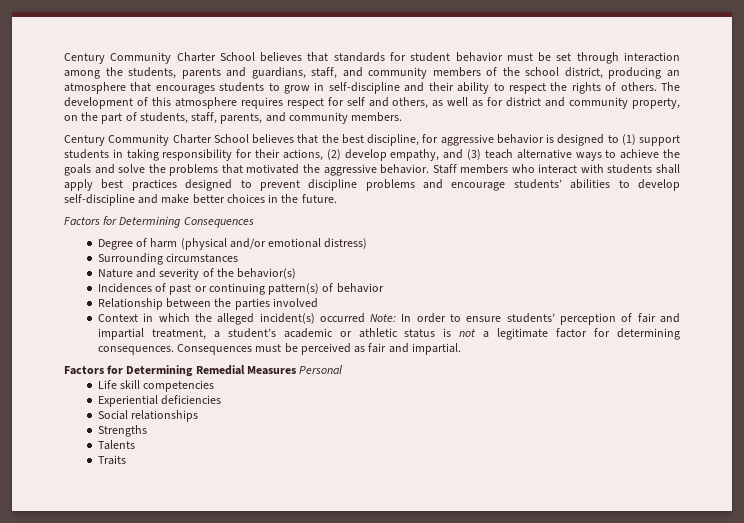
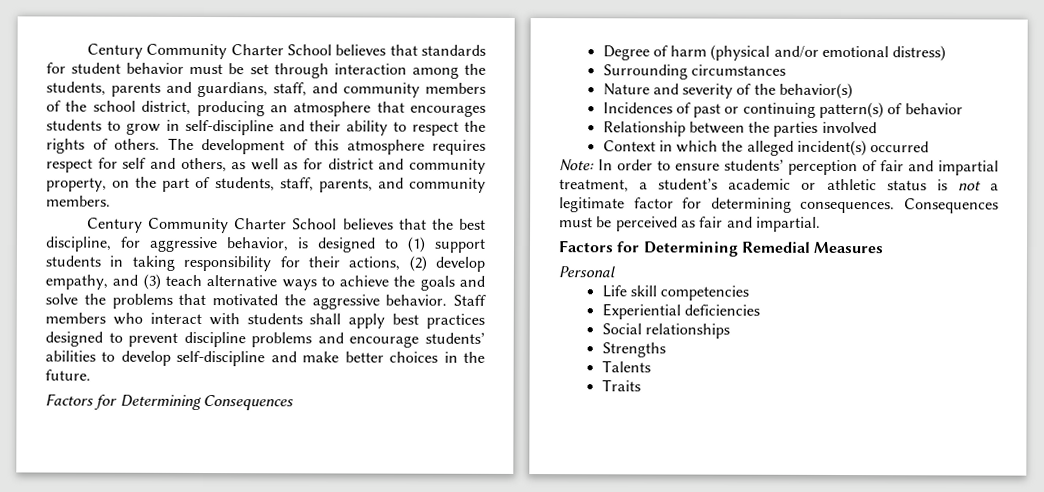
- Century Community Charter School believes that the best discipline, for aggressive behavior is designed to (1) support students in taking responsibility for their actions, (2) develop empathy, and (3) teach alternative ways to achieve the goals and solve the problems that motivated the aggressive behavior.
+ Century Community Charter School believes that the best discipline, for aggressive behavior, is designed to (1) support students in taking responsibility for their actions, (2) develop empathy, and (3) teach alternative ways to achieve the goals and solve the problems that motivated the aggressive behavior.
- Context in which the alleged incident(s) occurred Note: In order to ensure students’ perception of fair and impartial treatment, a student’s academic or athletic status is not a legitimate factor for determining consequences.
+ Context in which the alleged incident(s) occurred
+ Note: In order to ensure students’ perception of fair and impartial treatment, a student’s academic or athletic status is not a legitimate factor for determining consequences.
- Factors for Determining Remedial Measures Personal
+ Factors for Determining Remedial Measures
+ Personal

------

▶ [Task item]
Emit only the final stretch of the records: the line containing "aggressive behavior, is" through the end, each line exactly as it stands.

▶ [Solution below]
+ Century Community Charter School believes that the best discipline, for aggressive behavior, is designed to (1) support students in taking responsibility for their actions, (2) develop empathy, and (3) teach alternative ways to achieve the goals and solve the problems that motivated the aggressive behavior.
- Context in which the alleged incident(s) occurred Note: In order to ensure students’ perception of fair and impartial treatment, a student’s academic or athletic status is not a legitimate factor for determining consequences.
+ Context in which the alleged incident(s) occurred
+ Note: In order to ensure students’ perception of fair and impartial treatment, a student’s academic or athletic status is not a legitimate factor for determining consequences.
- Factors for Determining Remedial Measures Personal
+ Factors for Determining Remedial Measures
+ Personal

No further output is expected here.